Advanced Electrolyte Stabilizing Ultrahigh-Nickel Layered Oxide Cathode in High-Voltage Lithium Metal Batteries

Abstract

To achieve batteries with high specific energy, long cycle life and low cost, the promising approach is to use lithium (Li) metal as anode and nickel (Ni)-rich/cobalt (Co)-less layered oxides as cathode. When the Ni content in the cathode is increased to an ultrahigh level (Ni ≥ 0.9), more specific energy can be obtained from the capacity contribution and high redox potential of Ni3+/Ni4+. Therefore, high-voltage Li metal batteries with ultrahigh-Ni layered oxide cathodes will offer a great opportunity in boosting the energy density of battery systems for applications in electrical vehicles. However, increasing Ni content intrinsically faces a dilemma between specific capacity and electrochemical cyclability for the cathode materials because of the aggressive side reactions of electrolyte on the highly reactive Ni surface. Here, we report an advanced electrolyte to enable high stability with both the reactive Li metal anode and an ultrahigh-Ni cathode LiNi0.94Co0.06O2 (NC), via the in-situ formation of a robust and conductive Li/electrolyte interphase and a protective and stable cathode/electrolyte interphase.

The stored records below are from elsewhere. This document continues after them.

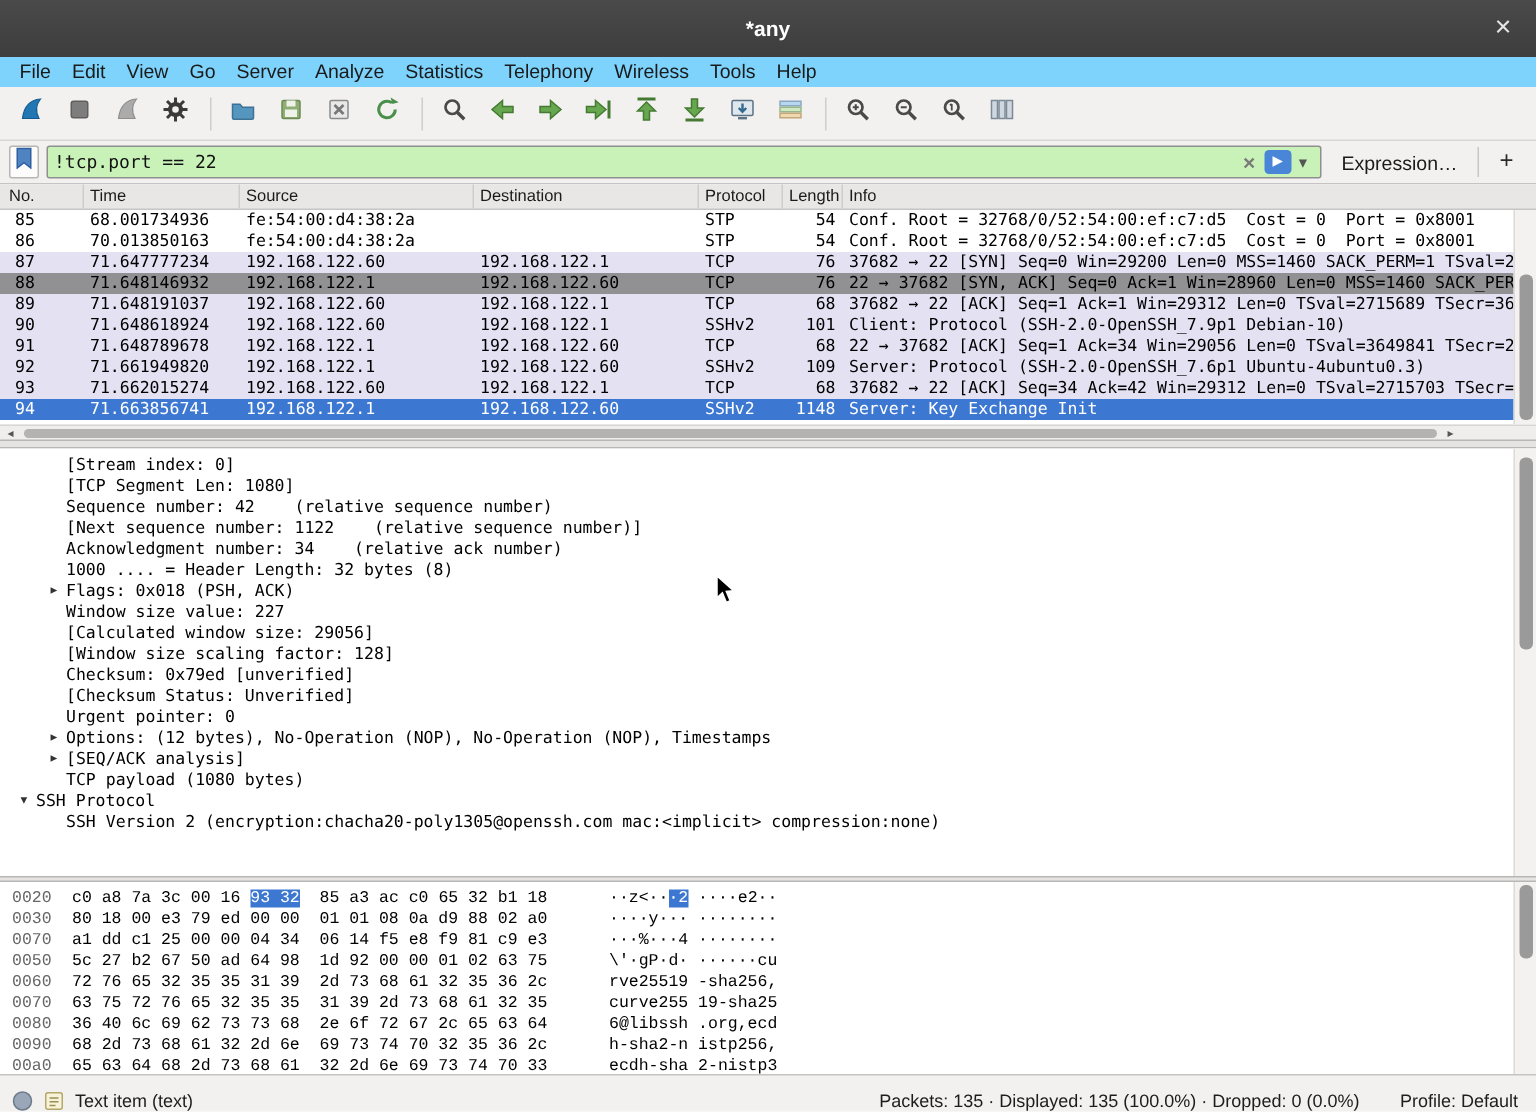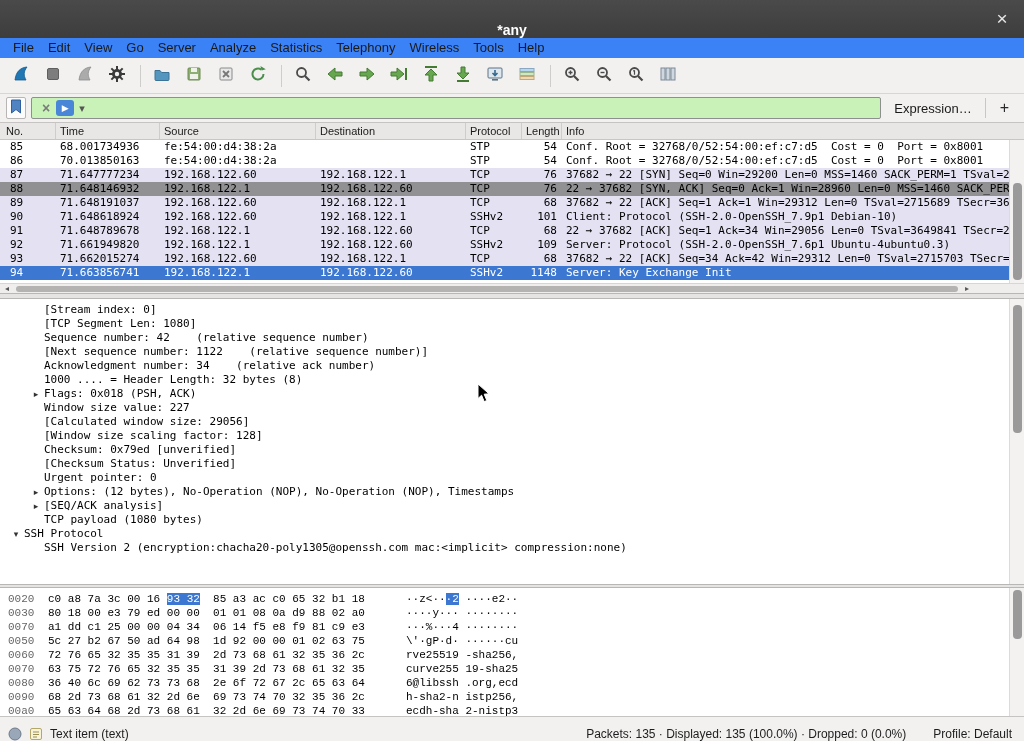--- a/index.html
+++ b/index.html
@@ -7,7 +7,7 @@
   .window{width:1024px;height:741px;display:flex;flex-direction:column;background:#f2f1f0;position:relative}
 
   
-  .titlebar{height:38px;background:linear-gradient(#4a4a4a,#3d3d3d);display:flex;align-items:flex-end;position:relative;flex:0 0 auto}
+  .titlebar{height:38px;background:linear-gradient(#4a4a4a,#3d3d3d);display:flex;align-items:center;position:relative;flex:0 0 auto}
   .title{flex:1;text-align:center;color:#ffffff;font-size:14px;font-weight:bold}
   .closebtn{position:absolute;right:10px;top:7px;width:24px;height:24px;color:#e6e6e6;font-size:19px;line-height:24px;text-align:center;cursor:default}
 

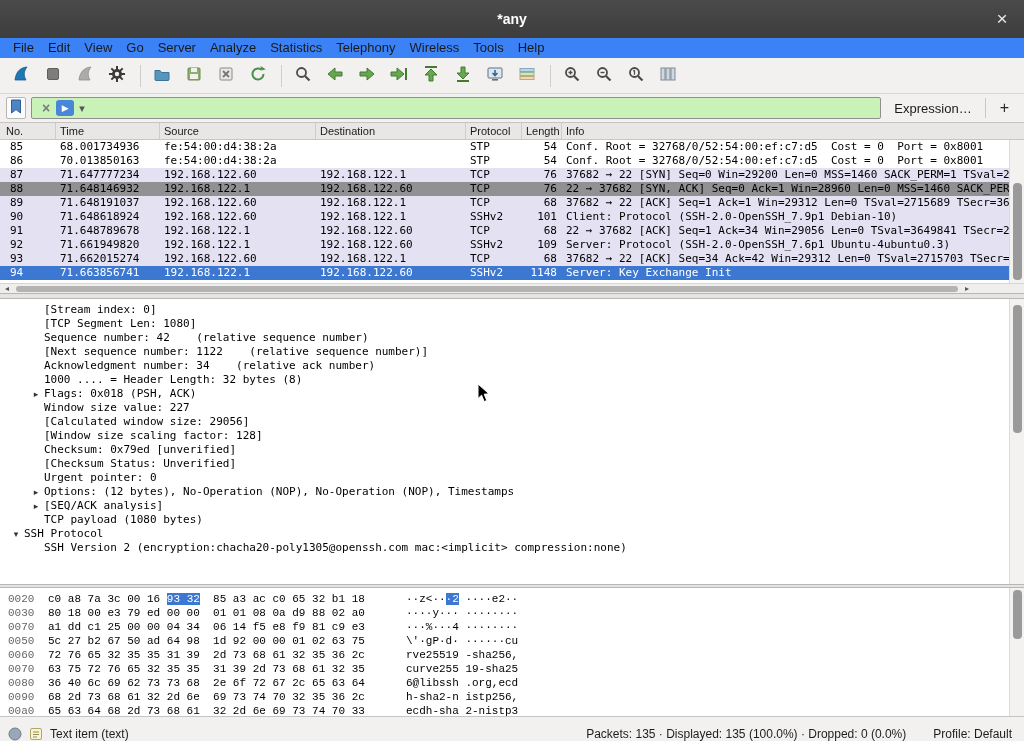--- a/index.html
+++ b/index.html
@@ -12,7 +12,7 @@
   .closebtn{position:absolute;right:10px;top:7px;width:24px;height:24px;color:#e6e6e6;font-size:19px;line-height:24px;text-align:center;cursor:default}
 
   
-  .menubar{height:20px;display:flex;align-items:flex-end;padding-left:6px;background:#3b82f6;font-size:13px;color:#1a1a1a;flex:0 0 auto}
+  .menubar{height:20px;display:flex;align-items:flex-end;padding-left:6px;background:#7dd3fc;font-size:13px;color:#1a1a1a;flex:0 0 auto}
   .menu-item{padding:0 7px;line-height:20px}
 
   

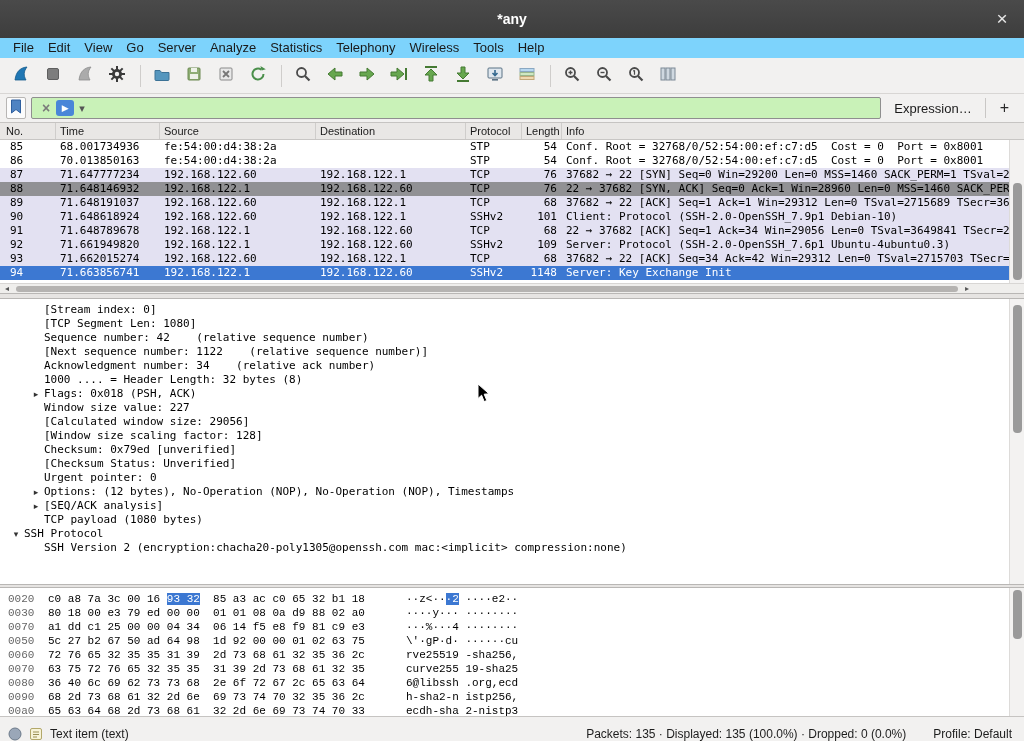--- a/index.html
+++ b/index.html
@@ -255,6 +255,7 @@
           </svg></span>
       </div>
     <div class="filter-field">
+      <span class="filter-text">!tcp.port == 22</span>
       <span class="filter-clear">×</span>
       <span class="filter-apply">▶</span>
       <span class="filter-drop">▾</span>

Thus, the Li||NC cells with the advanced electrolyte can deliver a high discharge capacity of about 210 mAh g−1 and an excellent capacity retention of 81.4 % after 500 cycles at 25 °C in the voltage range of 2.8 - 4.4 V at 1C cycling rate (1.5 mA cm-2), which significantly outperform the cells using the conventional LiPF6-based electrolyte. This work provides a viable path to the successful application of ultrahigh-Ni cathode in high energy-density Li metal batteries. More detailed information will be given at the presentation.